Budour Hassan: First of all, we were waiting for that day way before it happened. Even a month or two months before that, we were already preparing what we were going to do and saying that it will be a very special day in Jerusalem. So just a night before the release, the Israeli occupation soldiers threatened the family not to hold any celebrations, and when his mother, Leila Issawi, was praying during dawn prayers, the Israeli police entered the home and said clearly that “you should not hold celebrations.” The mother said it was out of our hands, it was not we who decide to hold them or not, because the people are going to hold celebrations and we can’t prevent them.

So from the early morning, the mother, Leila, and Shireen [his sister], and the family, went to Shatta Prison where Samer was held, to meet him when he was about to be released. But from the morning, activists, journalists and so many people began gathering inside the house. The house was full starting from 9am, and it was so tense — we knew that he was going to be released, but the tension of expecting to meet Samer at last, and the hope and the happiness — it was something that has not happened in Jerusalem in such a long time.

Nora Barrows-Friedman: Budour, you finally got to meet Samer as well, can you talk about his health condition and what he said to you as a free man?

BH: Yes. His health condition was excellent, he ended his hunger strike — first of all, we should be clear that it was not a full hunger strike in the sense that he started it in … of course that does not belittle his achievement and the heroic things that he did, but he began the hunger strike by returning meals, starting from August.

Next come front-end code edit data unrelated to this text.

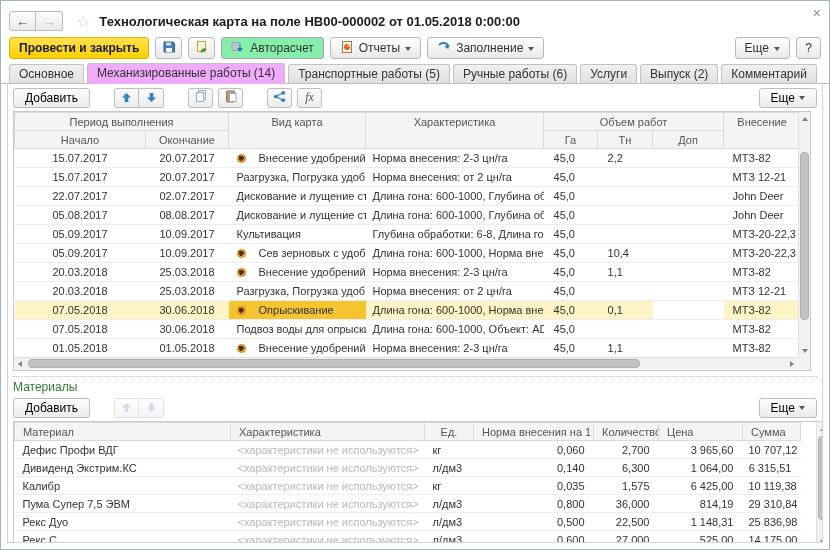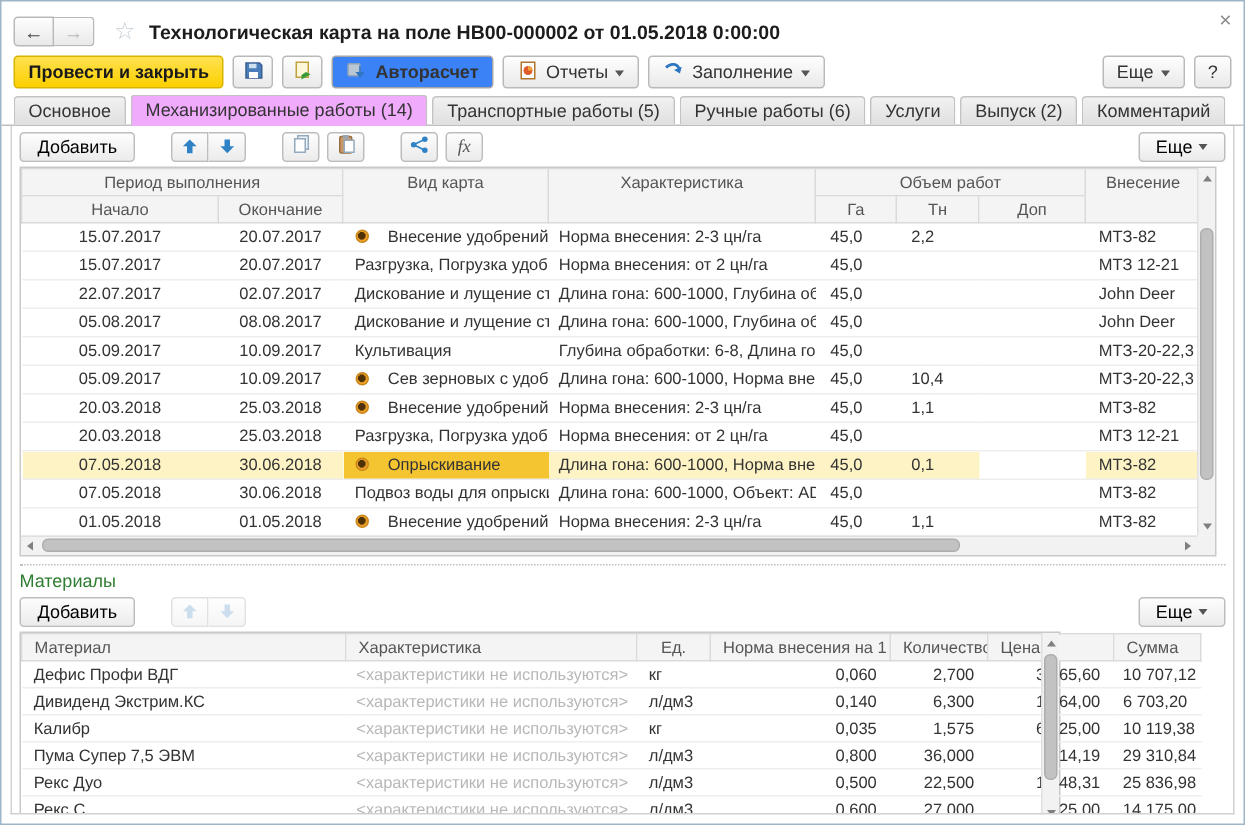"Авторасчет" .btn.toggled { background: #3b82f6 -> #86efac; font-weight: bold -> none }
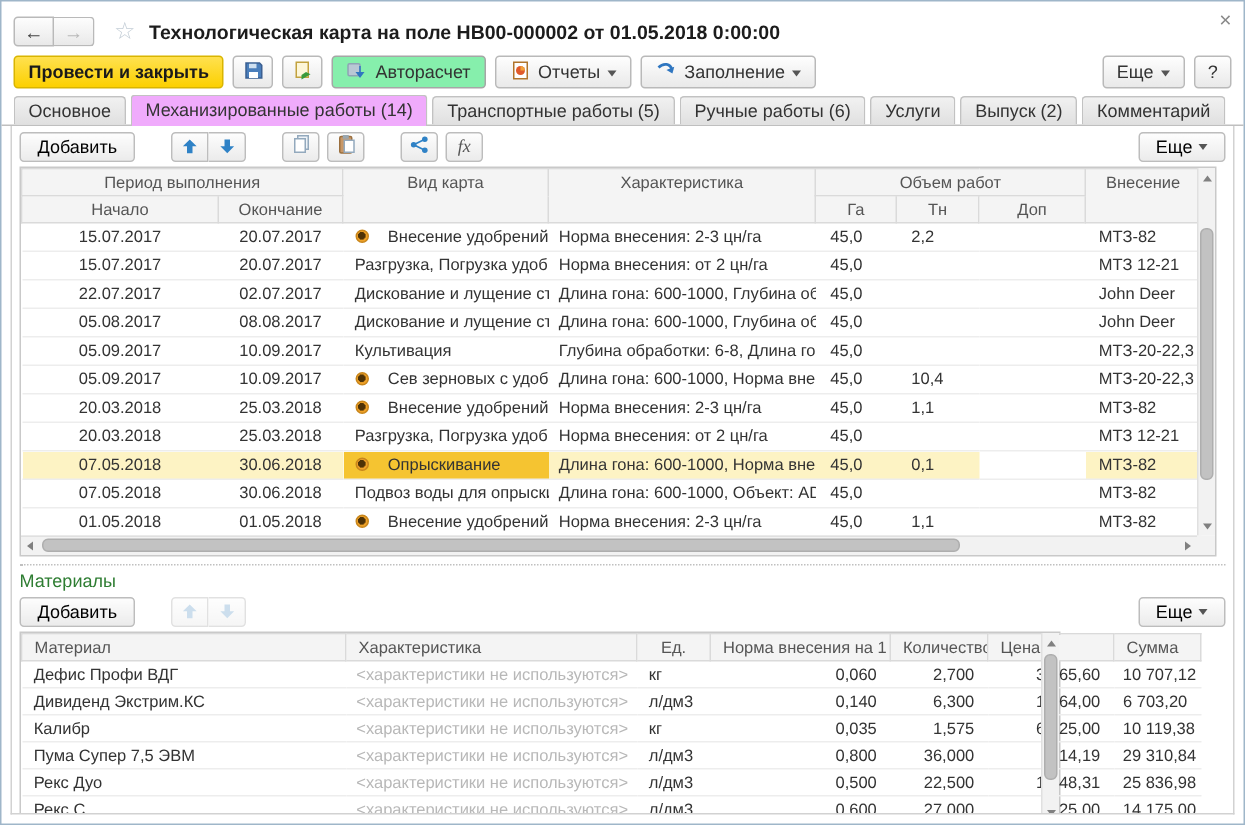"Материал" .mat-box { width: 694px -> 816px }
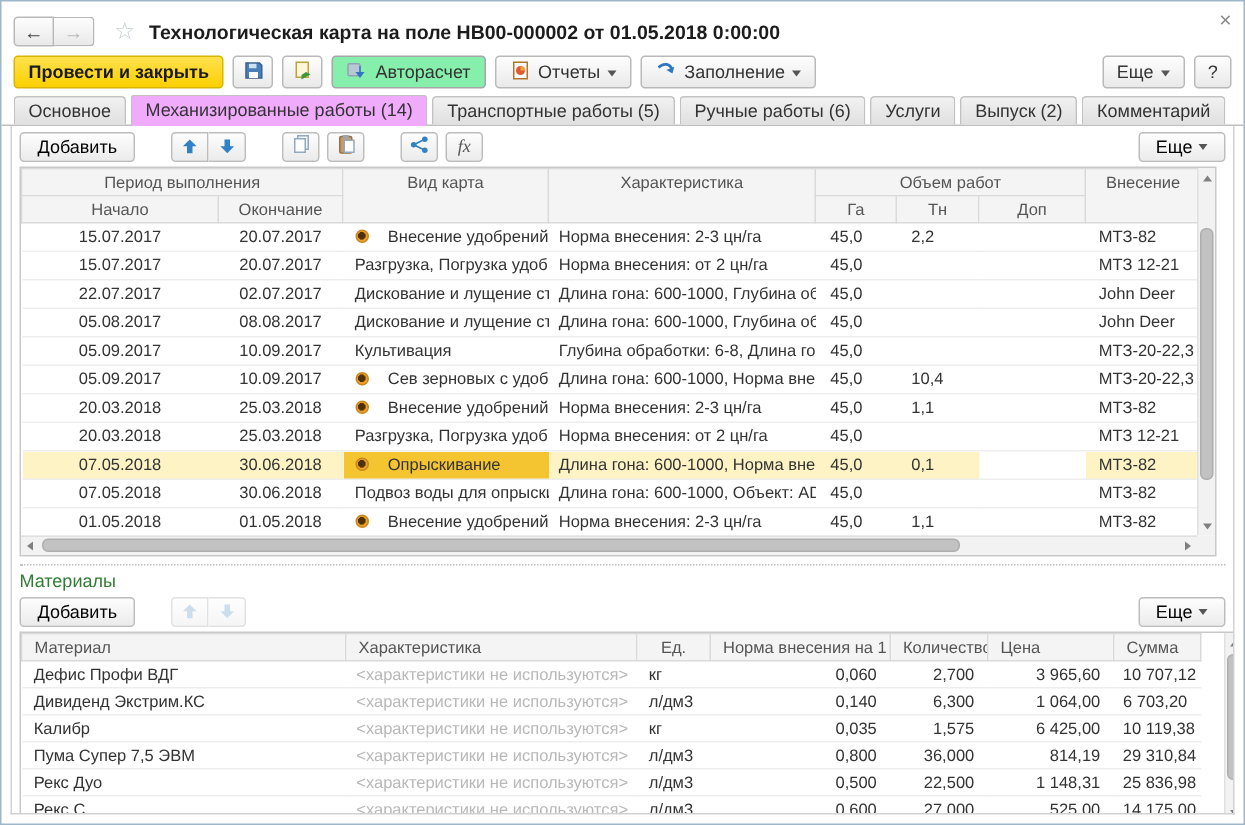"6 703,20" td.m-num { text: 6 703,20 -> 6 315,51 }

Then he escalated, starting on a full hunger strike but only using IV and taking vitamins, and sometimes he would take vitamins, for example, but when he was threatened or offered by the Israelis to be deported, he’d escalate his hunger strike, and, for example, refrain from even taking vitamins.

He ended his hunger strike in April, when he was terribly in serious conditions, and doctors, the Red Cross doctor said that his health condition was very dangerous and he was dying, some said. But it was amazing to hear his mother say that she never [believed] that he’d die. Whenever she heard from doctors that Samer’s conditions were dangerous, she always had faith that he would survive and he would emerge victorious.

So, eight months after he finished his hunger strike, his health condition was excellent, and he was smiling and very happy. It was really wonderful to see him surrounded by kids. He loves spending time with kids, and he was very joyous, as was the entire family.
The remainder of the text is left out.